In perfetta buona fede, durante il terribile viaggio nel deserto, ci fu chi in quegli anni ritenne sbagliato il cambio di campo – e nacque Rifondazione Comunista – e chi ruppe con ogni forma di organizzazione politica. I no global, per esempio, massacrati a Napoli e a Genova. Nel corso degli anni, le due anime di ciò che restava della sinistra si sono incontrate e più volte scontrate – lo fanno ancora nel Coordinamento – hanno sempre condiviso buona parte dei valori, ma si sono alla fine sempre divise fatalmente proprio sul tema della forma organizzativa. Erano davvero incompatibili? L’esperienza di Luigi De Magistris a Napoli ha dimostrato che non è così. Pagavano entrambe, però, tre prezzi insostenibili. Il lavoro distruttivo del PD anzitutto, che, fatto passare abilmente per sinistra, ne minava ogni credibilità. Scontavano poi, agli appuntamenti elettorali, le conseguenze dell’appello al “voto utile”, l’accusa di estremismo, toccata a chi dava vita al conflitto e di opportunismo, rivolta a chi si illudeva di poter recuperare il PD.

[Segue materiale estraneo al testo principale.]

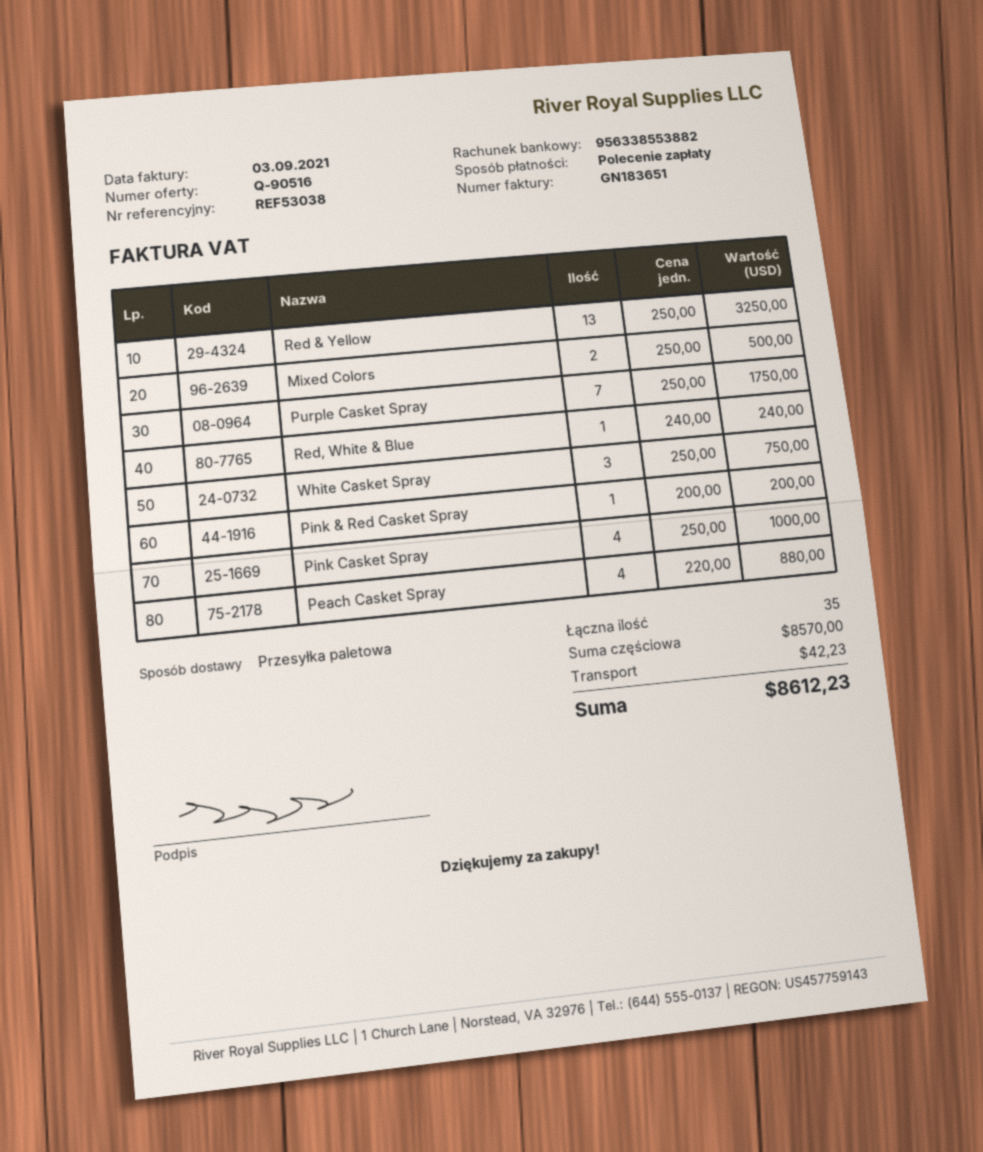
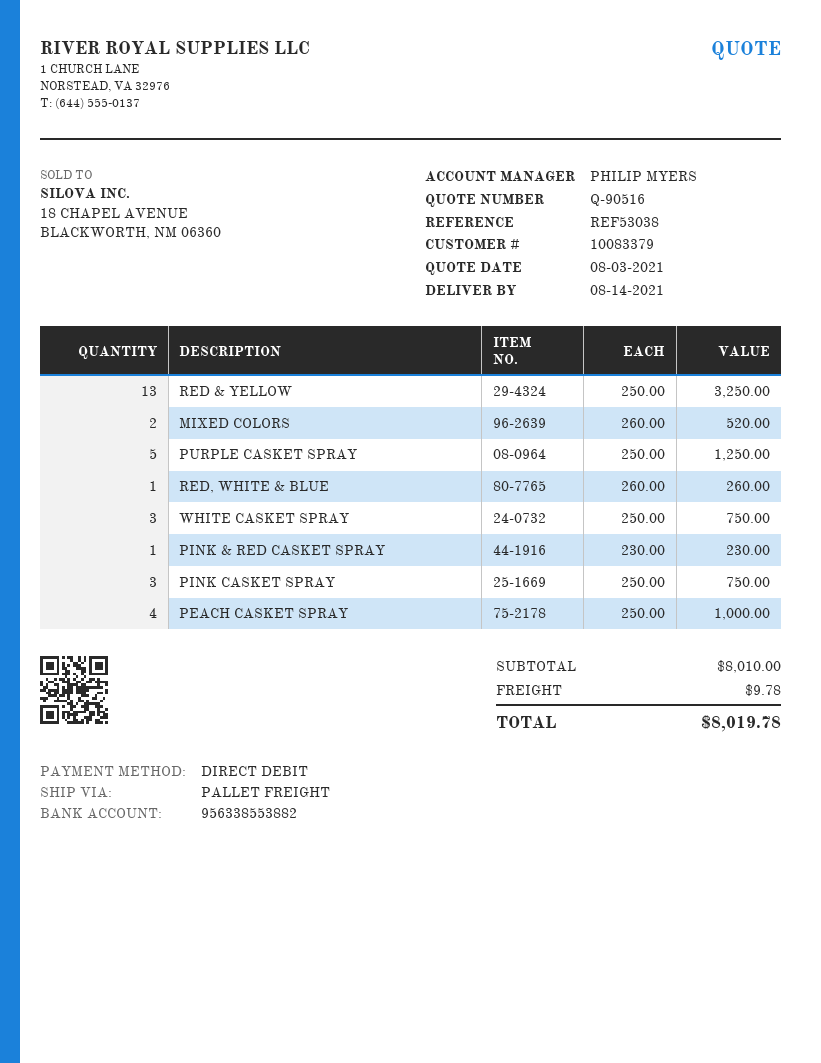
Mixed Colors: 2 x 250.00 = 500.00 -> 2 x 260.00 = 520.00
Purple Casket Spray: 7 x 250.00 = 1750.00 -> 5 x 250.00 = 1250.00
Red, White & Blue: 1 x 240.00 = 240.00 -> 1 x 260.00 = 260.00
Pink & Red Casket Spray: 1 x 200.00 = 200.00 -> 1 x 230.00 = 230.00
Pink Casket Spray: 4 x 250.00 = 1000.00 -> 3 x 250.00 = 750.00
Peach Casket Spray: 4 x 220.00 = 880.00 -> 4 x 250.00 = 1000.00
subtotal: 8570.00 -> 8010.00
shipping: 42.23 -> 9.78
total: 8612.23 -> 8019.78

La Meloni al governo chiude questa fase, e probabilmente – ma direi finalmente – la vicenda degli ultimi trent’anni diventa il terreno naturale in cui cercare le autentiche radici del “nuovo”. Quello che nasce senza forzature dalla nostra vicenda storica. Credo che, se abbiamo deciso di stare assieme la consapevolezza di questa storia viva da qualche parte nella nostra coscienza. La consapevolezza che finalmente una forza di sinistra geneticamente anticapitalista abbia bisogno di un’anima conflittuale, che parli ai militanti, alle avanguardie e sia complemento dell’altra, che può parlare al ceto medio proletarizzato. Due anime fuse in una formazione che apra contraddizioni in un elettorato che vota Meloni per disperazione e da sole non sono in grado di rispondere ai problemi del nostro tempo. Questa consapevolezza può interrompere un meccanismo storico operante da sempre nella sinistra: quello della scissione, dell’antagonismo, della lotta fratricida. Può interromperlo e imporne un altro: quello della complementarietà, dell’integrazione e dell’(U)unione.
Questo è “nuovo”? In certo senso sì, anche se nel 1892 il PSI nasce da questa conquista: le lotte possono anche riuscire, ma i loro risultati si avvertono solo se una presenza politica nelle istituzioni le fa vivere nelle leggi. Il nuovo ha un valore più nobile se contiene la parte sana di un’esperienza antica. Abbiamo un bisogno disperato di questo nuovo modo di confrontarci. Un modo che preveda una reciproca legittimazione e una unità che non nasca dalle nostre convinzioni, ma dalla necessità di essere nelle lotte, sapendo che il loro valore e il loro successo deve obbligatoriamente vivere là dove si decide. In altre parole, occorre convincersi che questa è la nostra funzione storica, stare uniti e che la assolveremo solo se riusciremo a trovare il “nuovo” che cerchiamo. Quello che sarà figlio della nostra storia.